Without regulatory reform, Guam faces a continued shortage of affordable family housing and an inability to adequately house the rapidly growing construction workforce.


That was the message to members of the Guam Legislature and other policymakers during a virtual town hall meeting hosted by the Guam Association of Realtors Legislative Committee on Jan. 27.


Siska S. Hutapea, president of Cornerstone Valuation Guam Inc., began her presentation with an overview of Guam’s current economy, the two legs of which are performing very differently.


The U.S. military has said it will spend $1 billion to $2 billion a year on construction in Guam for the next 10 years, a significant increase over previous construction activity.


Tourism officials, however, are predicting Guam will see 670,000 arrivals in fiscal 2023, which is 41 percent of the 1.63 million visitors in fiscal 2019. Though still well below historical levels, the figure is encouraging considering the near industry shutdown during the pandemic.

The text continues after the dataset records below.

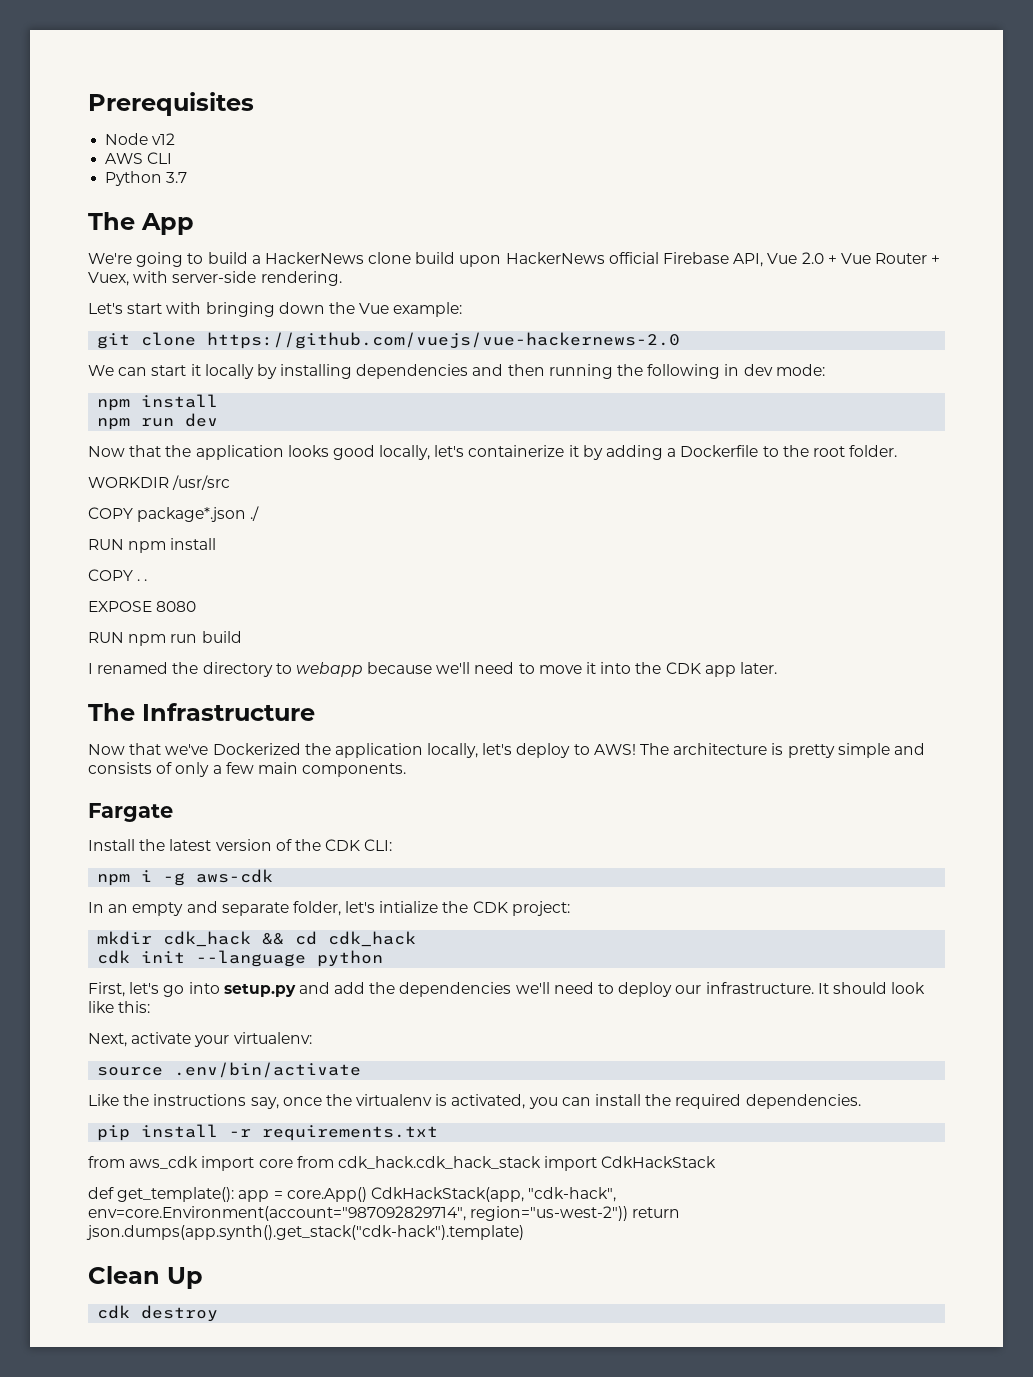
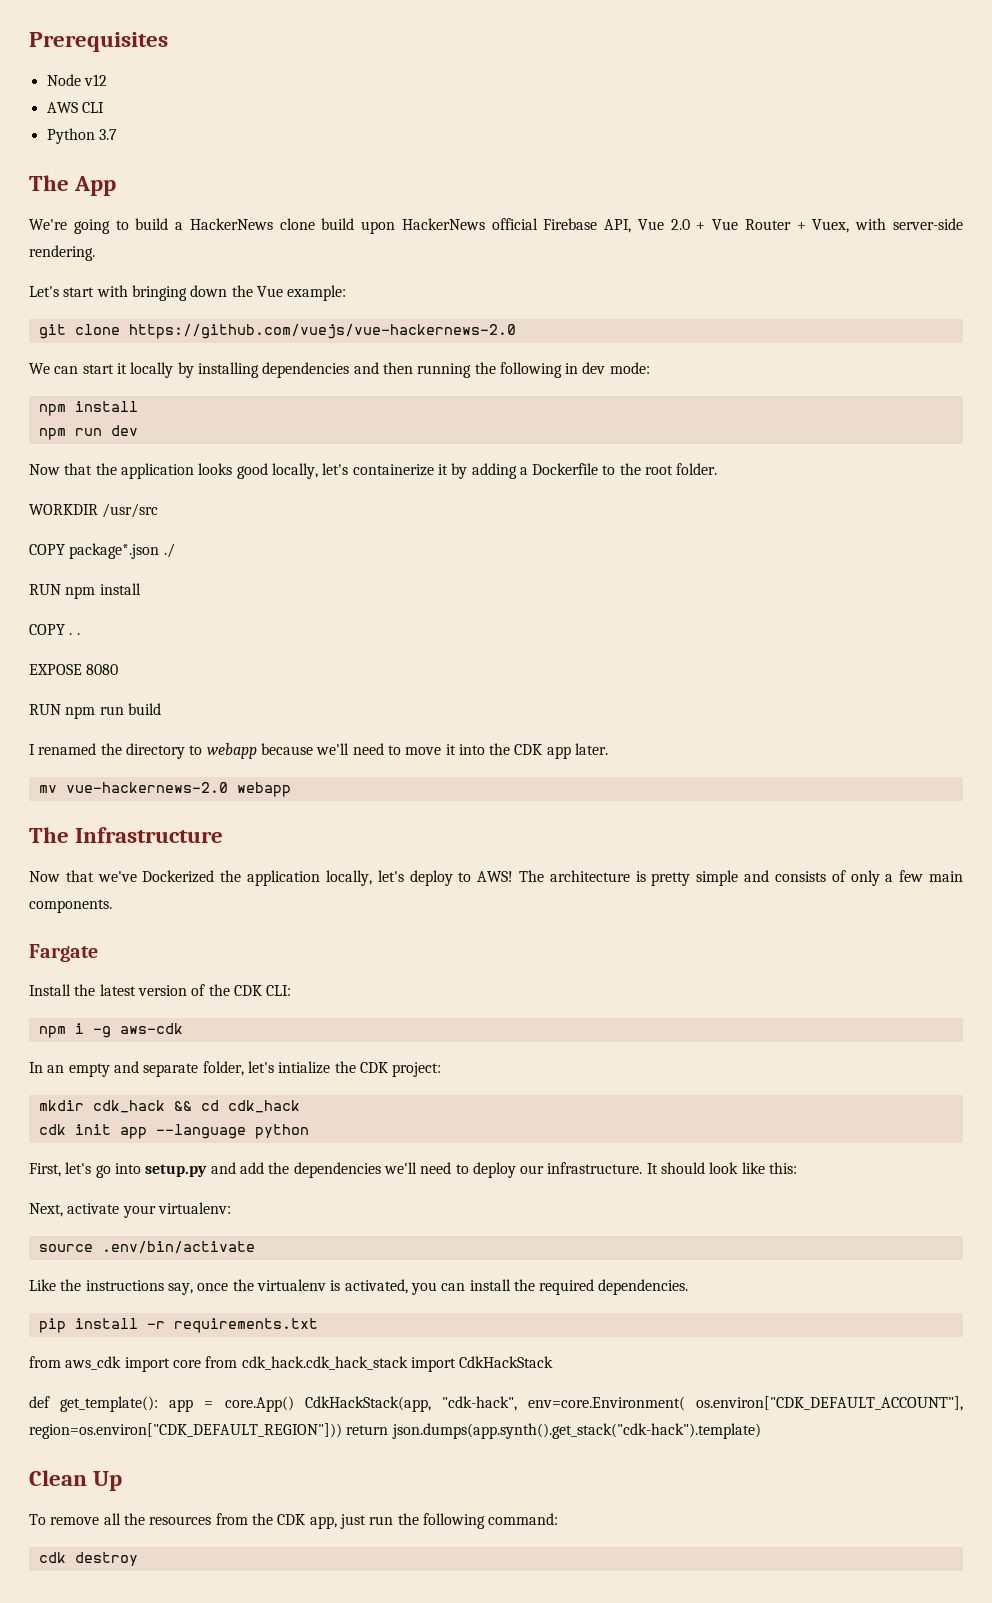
+ mv vue-hackernews-2.0 webapp
- cdk init --language python
+ cdk init app --language python
- def get_template(): app = core.App() CdkHackStack(app, "cdk-hack", env=core.Environment(account="987092829714", region="us-west-2")) return json.dumps(app.synth().get_stack("cdk-hack").template)
+ def get_template(): app = core.App() CdkHackStack(app, "cdk-hack", env=core.Environment( os.environ["CDK_DEFAULT_ACCOUNT"], region=os.environ["CDK_DEFAULT_REGION"])) return json.dumps(app.synth().get_stack("cdk-hack").template)
+ To remove all the resources from the CDK app, just run the following command:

The Guam economy remains tenuous.


“If tourism is not returning at the pace of 670,000 we’re going to be in trouble,” Hutapea said. “If there’s something in the defense (federal budget) bill that changes, we’re going to be in trouble.”


Realtors also discussed a looming shortage of housing for H-2B workers.


There are currently more than 3,000 H-2B workers in Guam and officials have said 7,000 to 8,000 workers are expected.


By Guam law, worker housing is to be in areas zoned M-1 – light industrial, very little of which has facilities to house workers and is still vacant.


“There’s very limited availability of property for these H-2 workers,” Hutapea said. “This needs to be resolved and fast - as of yesterday - because they are coming.”


Sen. Roy Quinata asked if more land designated M-1 is needed.


“No, we need more worker housing,” Hutapea replied. There is plenty of M-1 land, but the need is for worker housing which is only permitted on M-1 land.


Quinata also asked about housing workers in underutilized hotels.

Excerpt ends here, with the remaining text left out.